Abu Mustafa, a Fatah fighter seeking to leave Gaza through Erez, said he feared he, too, was a marked man.

"They forgave people before, and later killed them. There's no way we'll go back," he said.

Another security officer, who did not give his name for fear of retribution, accused Palestinian President Mahmoud Abbas of not doing enough to bring terrified Gazans into the West Bank.

"We don't want to go back to Haniyeh, and Abu Mazen (Abbas) won't let us in," he said.

Sufian Abu Zaydeh, a former top Fatah official in Gaza, said the Palestinians "need to decide whose lives are really threatened and who doesn't want to be in Gaza and wants to live in a different place."

"There are also those who pose a security risk to Israel and can't enter Israel," he told Israel's Army Radio.

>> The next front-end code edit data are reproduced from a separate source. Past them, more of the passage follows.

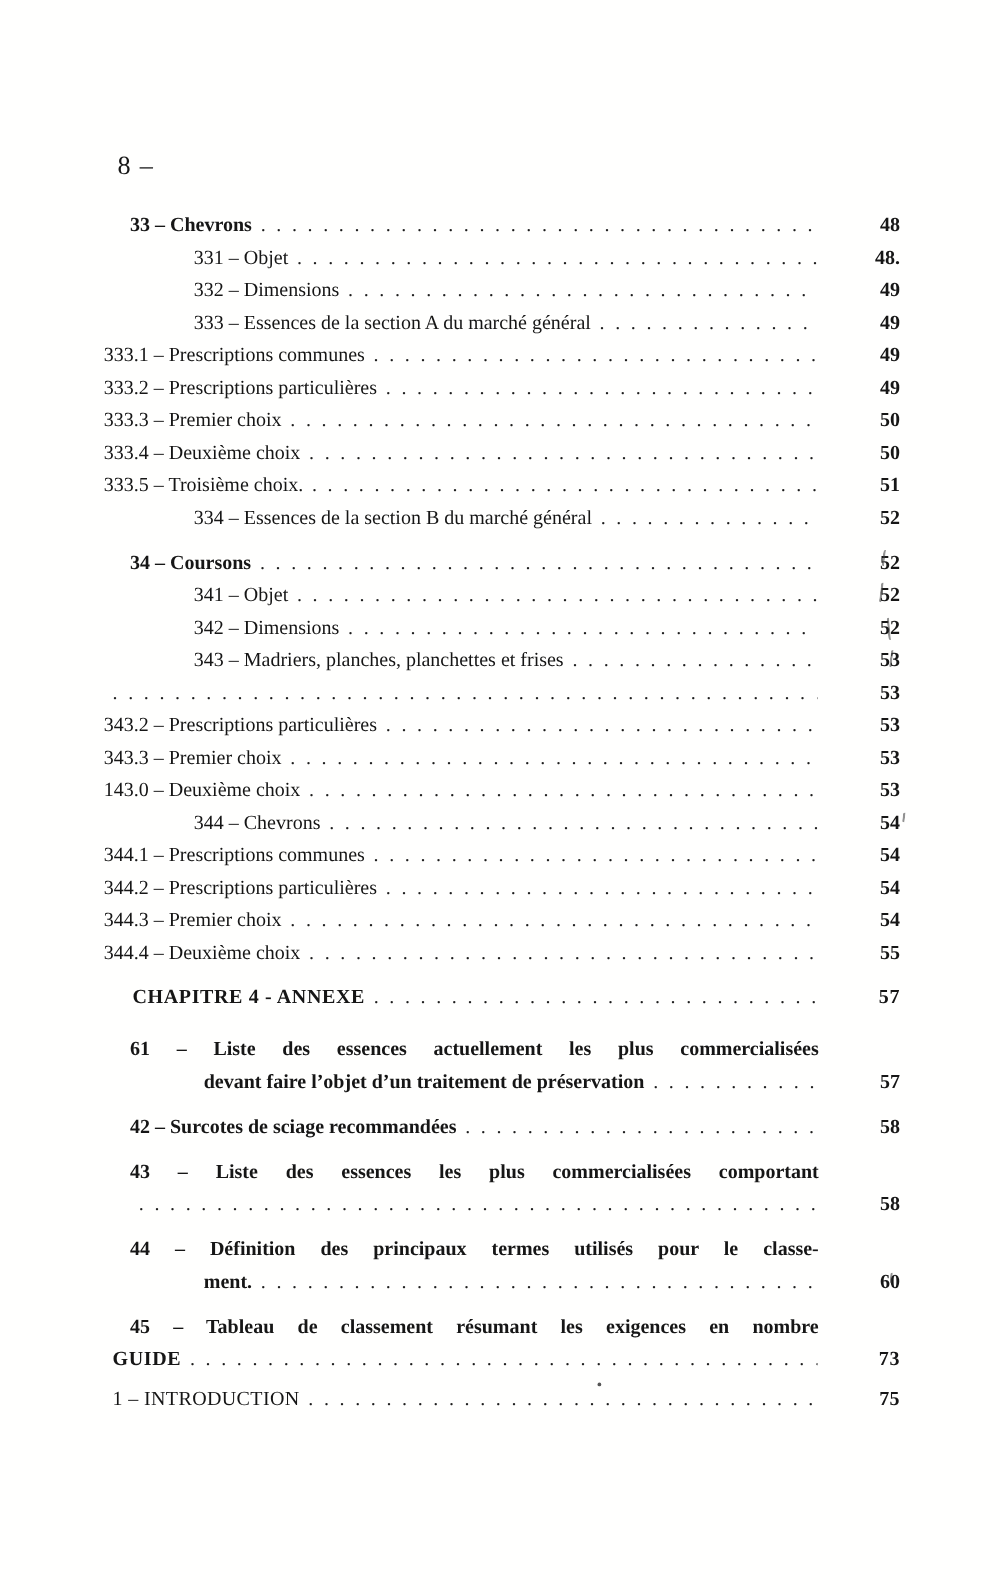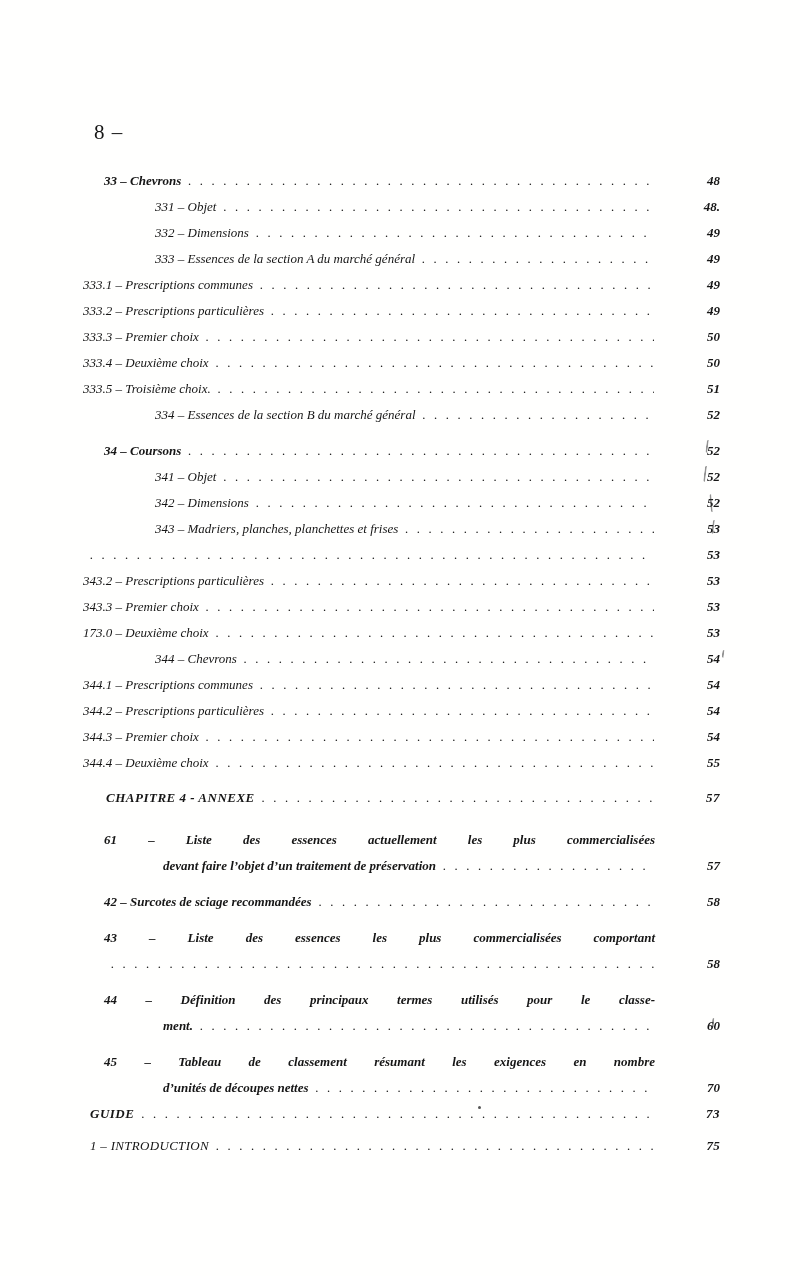--- a/index.html
+++ b/index.html
@@ -8,21 +8,21 @@
     background:#ffffff;
     font-family:"Liberation Serif","DejaVu Serif",serif;
     color:#161616;
   }
   .page{position:relative;width:800px;height:1276px;background:#fffffe;}
   .header-num{
     position:absolute;left:94px;top:120px;
     font-size:21px;line-height:24px;letter-spacing:1px;
   }
   .toc{position:absolute;top:168px;left:0;right:0;}
-  .entry{margin-right:80px;font-size:13px;line-height:26px;font-style:italic;}
+  .entry{margin-right:80px;font-size:16px;line-height:26px;}
   .entry:first-child{margin-top:0 !important;}
   .e-section{margin-left:104px;font-weight:700;margin-top:10px;}
   .e-sub1{margin-left:155px;font-weight:400;}
   .e-sub2{margin-left:83px;font-weight:400;}
   .e-chapter{margin-left:106px;font-weight:700;margin-top:9px;margin-bottom:16px;letter-spacing:.5px;}
   .e-guide{margin-left:90px;font-weight:700;letter-spacing:.5px;}
   .e-intro{margin-left:90px;font-weight:400;margin-top:6px;letter-spacing:.3px;}
   .line1{
     text-align:justify;text-align-last:justify;
     margin-right:65px;white-space:normal;
@@ -168,21 +168,21 @@
         </div>
         <div class="entry e-sub2">
           <div class="lastline">
             <span class="l-text">343.3 – Premier choix</span>
             <span class="leader"></span>
             <span class="pagenum">53</span>
           </div>
         </div>
         <div class="entry e-sub2">
           <div class="lastline">
-            <span class="l-text">173.0 – Deuxième choix</span>
+            <span class="l-text">143.0 – Deuxième choix</span>
             <span class="leader"></span>
             <span class="pagenum">53</span>
           </div>
         </div>
         <div class="entry e-sub1">
           <div class="lastline">
             <span class="l-text">344 – Chevrons</span>
             <span class="leader"></span>
             <span class="pagenum">54</span>
           </div>
@@ -247,25 +247,20 @@
         <div class="entry e-section">
           <div class="line1">44 – Définition des principaux termes utilisés pour le classe-</div>
           <div class="lastline cont">
             <span class="l-text">ment.</span>
             <span class="leader"></span>
             <span class="pagenum">60</span>
           </div>
         </div>
         <div class="entry e-section">
           <div class="line1">45 – Tableau de classement résumant les exigences en nombre</div>
-          <div class="lastline cont">
-            <span class="l-text">d’unités de découpes nettes</span>
-            <span class="leader"></span>
-            <span class="pagenum">70</span>
-          </div>
         </div>
         <div class="entry e-guide">
           <div class="lastline">
             <span class="l-text">GUIDE</span>
             <span class="leader"></span>
             <span class="pagenum">73</span>
           </div>
         </div>
         <div class="entry e-intro">
           <div class="lastline">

A Fatah leader in the West Bank, speaking on condition of anonymity because of the delicacy of the matter, said Abbas was not interested in having Gazans stream out of the coastal strip and leave it an undiluted Hamas stronghold.

Moshon Vaknin, an Israeli paramedic sent to examine people wounded in Monday's attack at Erez, told the AP that he and his colleagues would set up a field clinic to determine how seriously people were hurt and whether any should be transferred to Israel for medical treatment.

Naim Elian arrived at the passage with the body of his dead infant son just as the shooting began. The 3-month-old boy, Mahmoud, died in an Israeli hospital after heart surgery, and the gunbattle held up his father's sad journey back to Gaza.

"I want to go back so I can bury my son," he told AP Television News.

Hours later he was let into the strip through a separate gate, said Peres, the Israeli military liaison.

Hamas has deployed gunmen along the eight-mile border road separating Egypt from Gaza, and at the Rafah border crossing, to keep people from fleeing into Egypt. Palestinians who tried to leave Gaza via Rafah were turned back at gunpoint.

After the Gaza takeover, Abbas dismantled his Fatah group's coalition government with Hamas and installed a new Cabinet. Hamas has refused to acknowledge the legitimacy of the new government, and insists the old government remains in place.

This rift has in effect left the Palestinians with two governments — one in the West Bank that seeks peace with Israel and the Hamas leadership in Gaza, which is sworn to the Jewish state's destruction.

The Fatah Cabinet met Monday, and the Hamas Cabinet is to meet for the first time since the Gaza takeover later Tuesday, the office of deposed Prime Minister Ismail Haniyeh of Hamas said.

Also Tuesday, Fatah's Central Committee, its top leadership body, decided to cut off all contacts with Hamas, an aide to Abbas said.

Meanwhile, a group of Fatah members have broken away from the movement to form a Gaza-based splinter organization aligned to Hamas, its new leader said Monday.

Khaled Abu Hilal, a Fatah member known for his close relations with Hamas, said he and thousands of other Fatah members decided to form a rival group, called Fatah al-Yasser, with its own military wing, the Higher Military Committee.

Many Fatah members blamed their defeat on their leaders, who they said were weak.